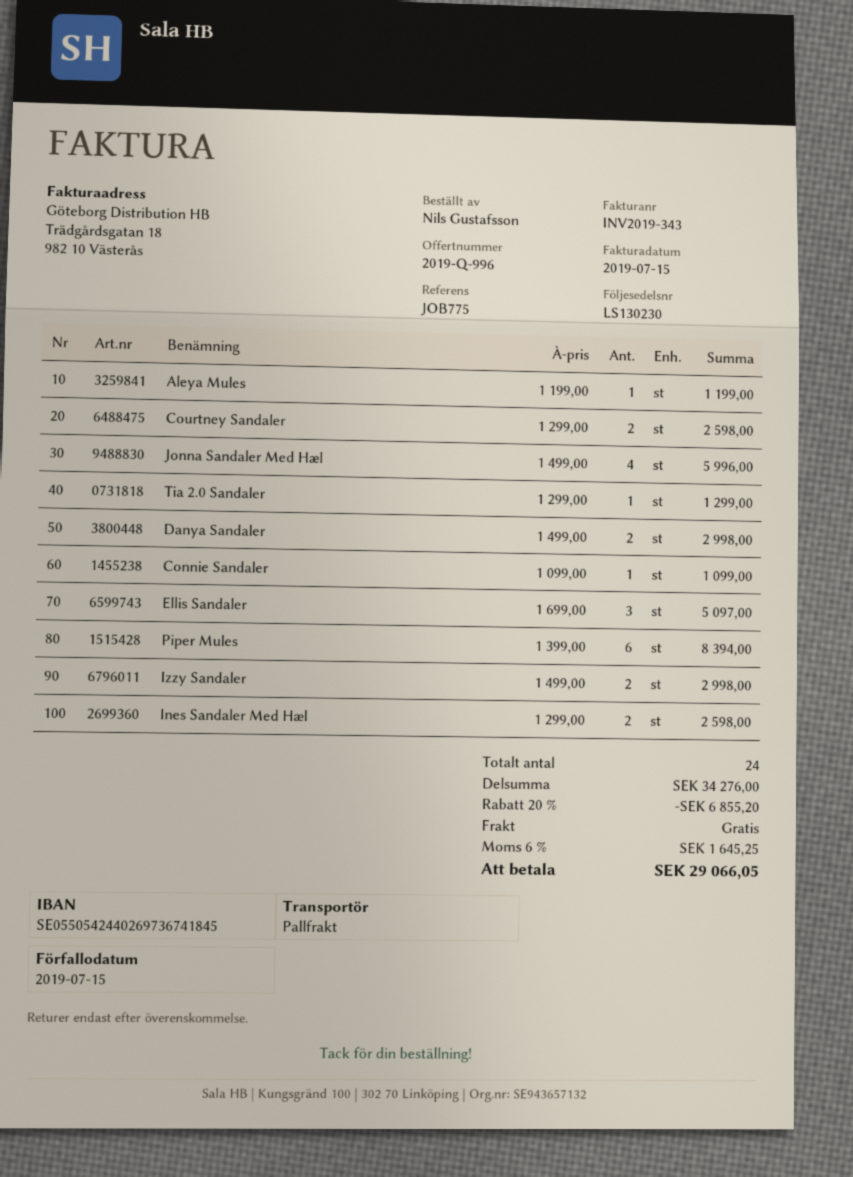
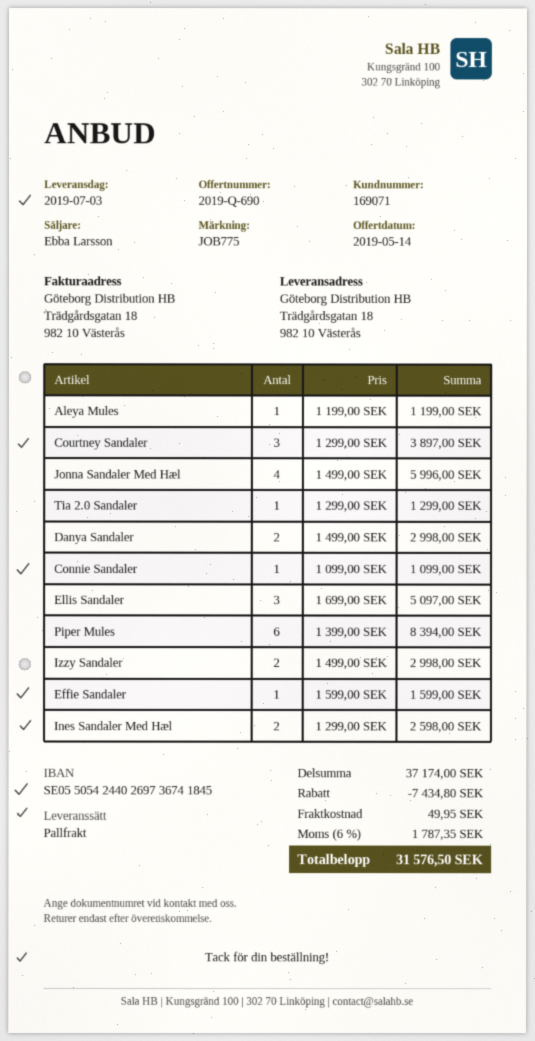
quote number: 2019-Q-996 -> 2019-Q-690
Courtney Sandaler: 2 x 1299.00 = 2598.00 -> 3 x 1299.00 = 3897.00
Effie Sandaler: none -> 1 x 1599.00 = 1599.00
subtotal: 34276.00 -> 37174.00
discount: 6855.20 -> 7434.80
shipping: 0.00 -> 49.95
tax: 6% = 1645.25 -> 6% = 1787.35
total: 29066.05 -> 31576.50

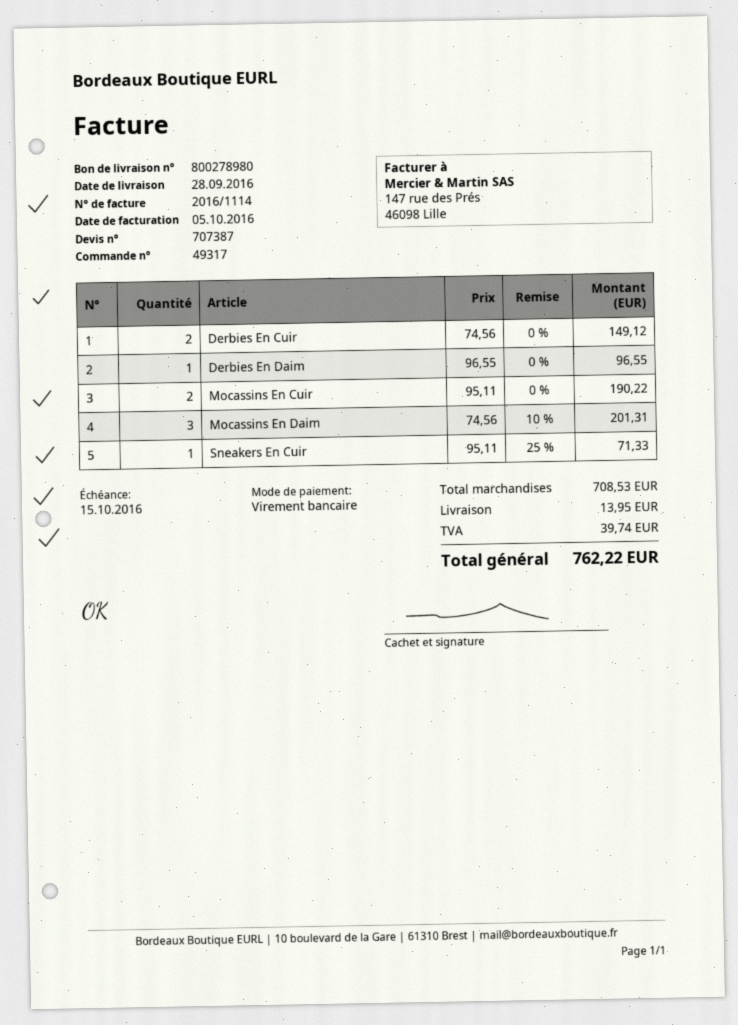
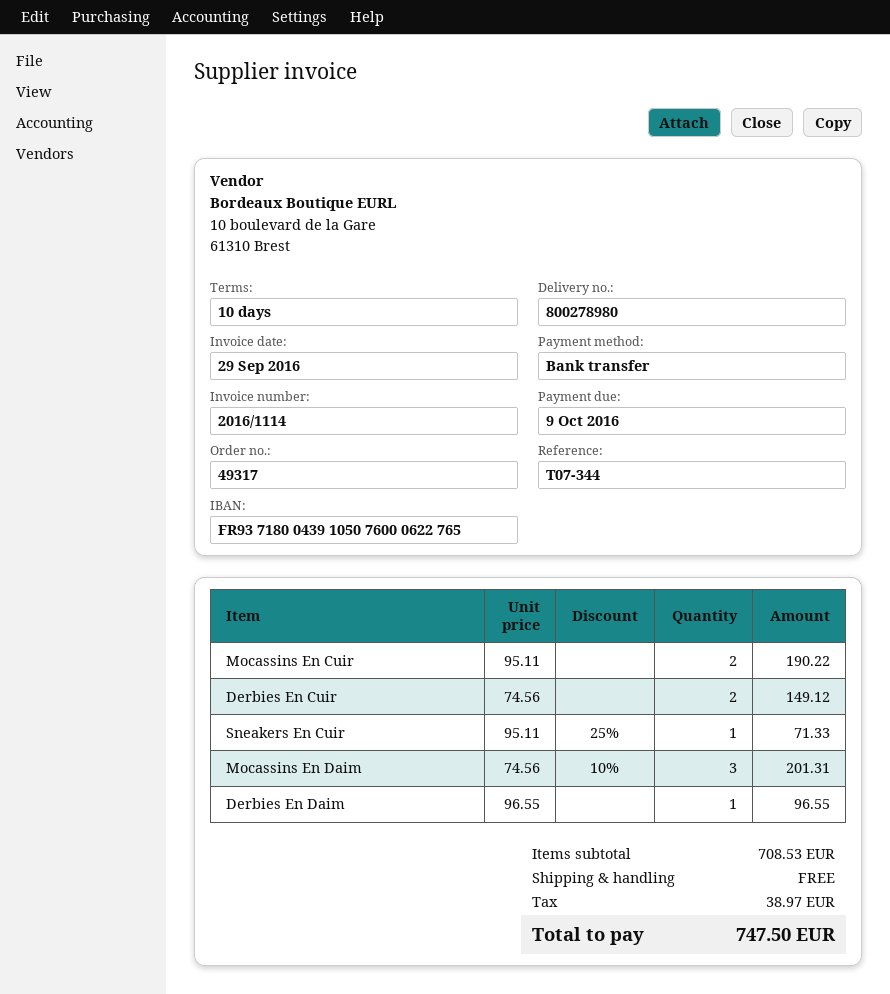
invoice date: 2016-10-05 -> 2016-09-29
due date: 2016-10-15 -> 2016-10-09
shipping: 13.95 -> 0.00
tax: 39.74 -> 38.97
total: 762.22 -> 747.50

- EXERCISE GOAL -
Each line of the data above must be repeated exactly, images excluded.

- RESPONSE BELOW -
quote number: 2019-Q-996 -> 2019-Q-690
Courtney Sandaler: 2 x 1299.00 = 2598.00 -> 3 x 1299.00 = 3897.00
Effie Sandaler: none -> 1 x 1599.00 = 1599.00
subtotal: 34276.00 -> 37174.00
discount: 6855.20 -> 7434.80
shipping: 0.00 -> 49.95
tax: 6% = 1645.25 -> 6% = 1787.35
total: 29066.05 -> 31576.50

invoice date: 2016-10-05 -> 2016-09-29
due date: 2016-10-15 -> 2016-10-09
shipping: 13.95 -> 0.00
tax: 39.74 -> 38.97
total: 762.22 -> 747.50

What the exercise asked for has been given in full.